The structure is rigid: Sender lines at the top, then the agent's or producer's name (researched, not "Dear Sir or Madam"), followed by one to two introductory sentences briefly outlining your connection to the story or your previous work. Then comes the so-called hook—two to three sentences telling the core of the story and its emotional or dramatic tension in the present tense. No synopsis, no character descriptions. "A cop has to arrest his own daughter" is a hook. "The story is about a cop whose daughter is involved in crimes" is broad material that doesn't ignite. After the hook, follow two to three sentences about you: Who are you, what have you shot, what work shows you can tell this story? Then one to two sentences about the treatment or screenplay—finished, available, length, genre. Conclude with thanks and contact information.

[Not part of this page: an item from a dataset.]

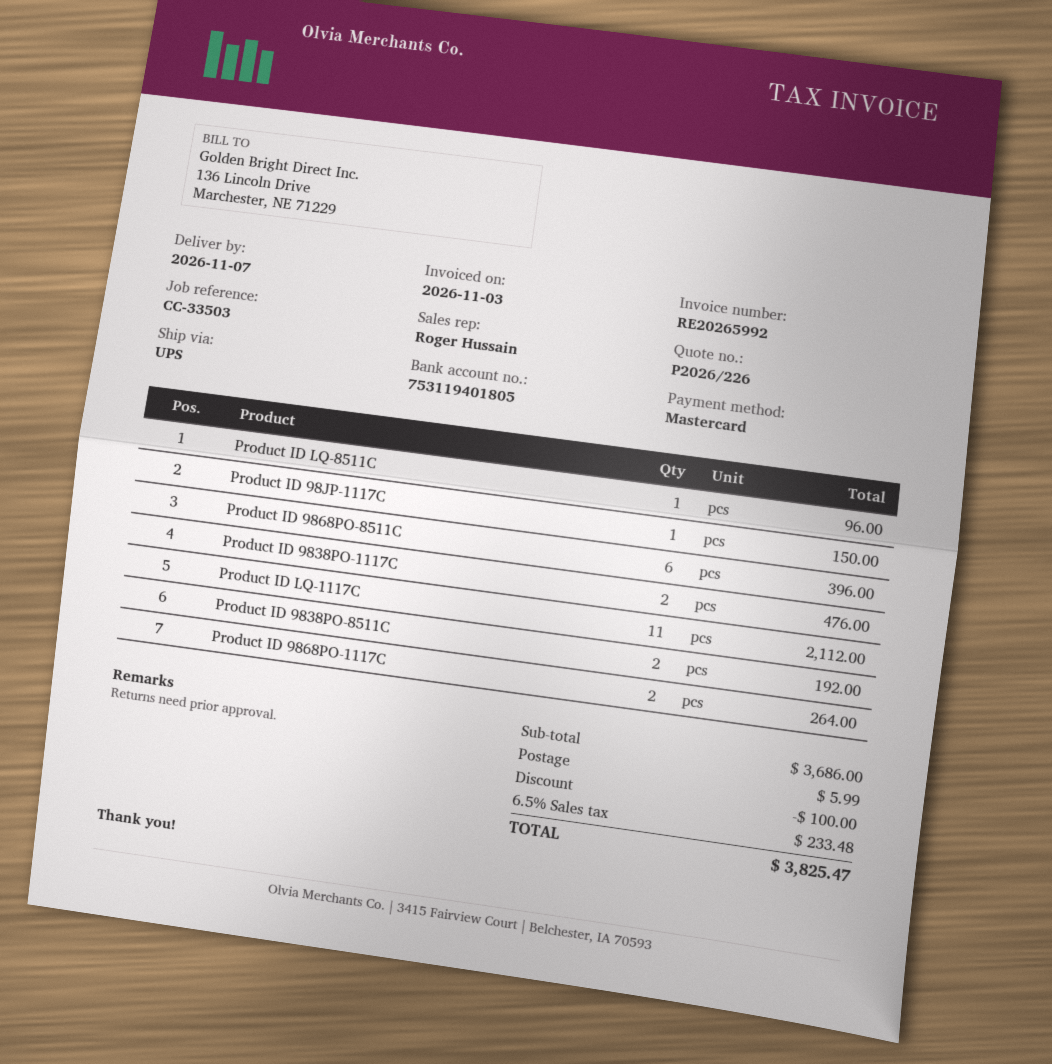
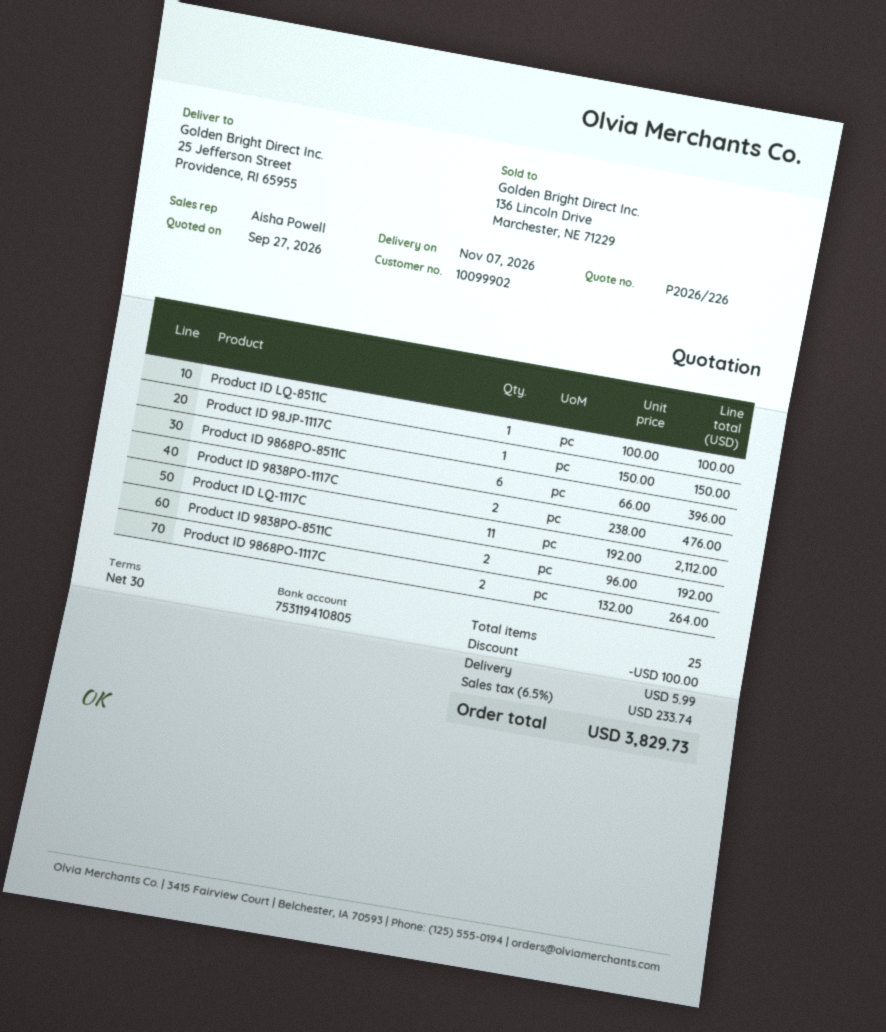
sales rep: Roger Hussain -> Aisha Powell
bank account: 753119401805 -> 753119410805
Product ID LQ-8511C: 1 for 96.00 -> 1 for 100.00
tax: 6.5% = 233.48 -> 6.5% = 233.74
total: 3825.47 -> 3829.73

On set, you quickly realize: Every filmmaker underestimates the power of the query letter. You gain three months of shooting experience, and suddenly you understand why the first scene needs no explanation—because the visual information carries it. The same principle applies to the query letter. The agent doesn't want to know why your protagonist acts that way. They want to feel the drama is inevitable. Concreteness trumps explanation. "An impoverished pianist steals instruments to pay his mother's debts" is stronger than "The story explores poverty and morality."
Common mistake: You overcomplicate the hook. Five supporting characters, two plot twists, a love story—all in one query letter. The result is diluted. Agents are experienced enough to know: If the central tension isn't readable in two sentences, it won't work in a 110-minute film either. Keep the letter to one page. Arial or Times, 11 or 12 point. Professional, understated, no formatting games. Your story must speak for itself.